Lent to me by Shannon
The People in the Trees - Hanya Yanagihara
Read this because Yanagihara’s A Little Life is one of the best books I’ve ever read. And though this novel bore all the same powerful but spare prose and depth of character, it was a bit trickier for me to digest because of the subject matter. It’s based on real life Nobel Prize winner Daniel Carlton Gadjusek who was a renowned scientist but also a convicted child molester.
Yanagihara’s book follows her fictional doctor, Abaham Norton Perina, as he ‘discovers’ a remote people in the South Pacific who have unlocked the key to agelessness. We’re told Perina is a child molester from the beginning of the book, and then follow his darkly compelling perspective through the novel. Yanagihara forces readers to ask what we will forgive in people who contribute substantially to society. This book was icky – if you’ve read it, reach out and tell me what you thought of it.
Everything I Never Told You – Celeste Ng
A family drama novel where silence is a character unto itself. The story unfolds in 1970s small town Ohio where the Lees are the only mixed-race family, half-Caucasian and half-Chinese. It begins with the shocking death of sixteen-year-old Lydia. Through the investigation that follows, the family learns about the dozens of secrets that have festered between the remaining mother, father, son, and youngest daughter. Each faces the struggle of articulating their experiences with misogyny, miscegenation, racism, and societal expectations.

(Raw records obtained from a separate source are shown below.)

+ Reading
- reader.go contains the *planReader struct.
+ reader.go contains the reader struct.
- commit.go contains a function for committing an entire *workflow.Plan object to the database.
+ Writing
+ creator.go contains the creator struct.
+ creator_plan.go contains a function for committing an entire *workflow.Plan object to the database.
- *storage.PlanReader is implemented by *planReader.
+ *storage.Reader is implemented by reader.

As a half-Chinese, half-white reader, I always marvel at how Ng captures the subtle disquiet of not quite fitting in. As with her other books, this one depicts complex, real people in all their flaws and triumphs. I never really like her characters, but I’m compelled to watch the story, subtle and undramatic as it is, unfold.

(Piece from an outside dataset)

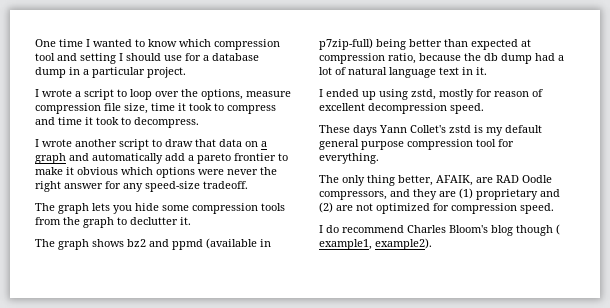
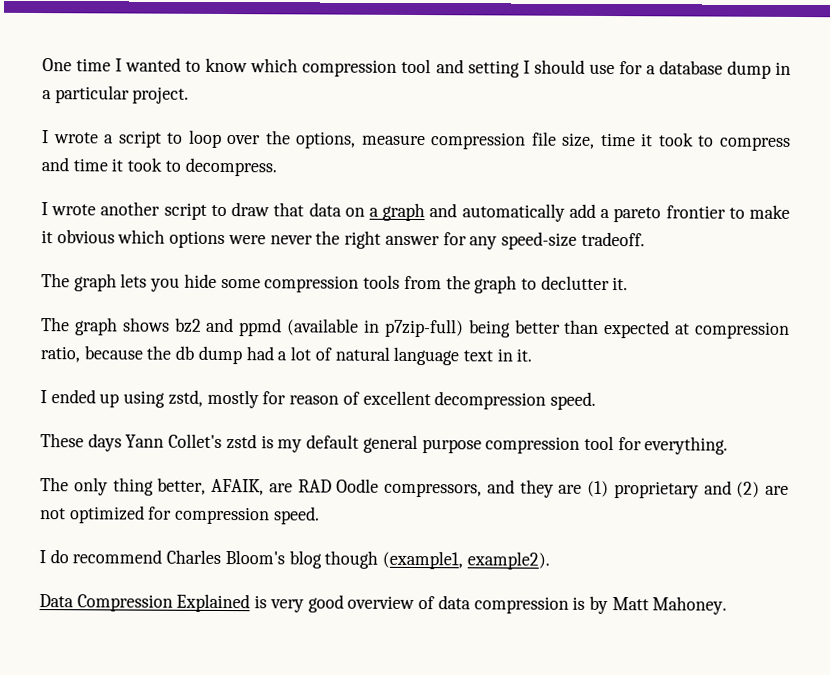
- I do recommend Charles Bloom's blog though ( example1, example2).
+ I do recommend Charles Bloom's blog though (example1, example2).
+ Data Compression Explained is very good overview of data compression is by Matt Mahoney.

Recommended by my brother… sorta (he borrowed this on Libby, but I thought I did, so I listened to it and he lost his place in the book, har har)
The Mad Woman’s Ball – Victoria Mas
The Salpêtrière Hospital is a real Paris institution where ‘mad’ women (often women inconvenient for the men in their lives) were sent for curative treatments. This historical fiction read is set in 19th century France and depicts the lives of women who are, rightly or wrongly, institutionalized. Mas’ well-researched historical fiction novel delves into the supernatural – the lead character sees ghosts – and asks us to reflect on what makes madness, what justifies belief, and how to support those who don’t conform to society’s norms.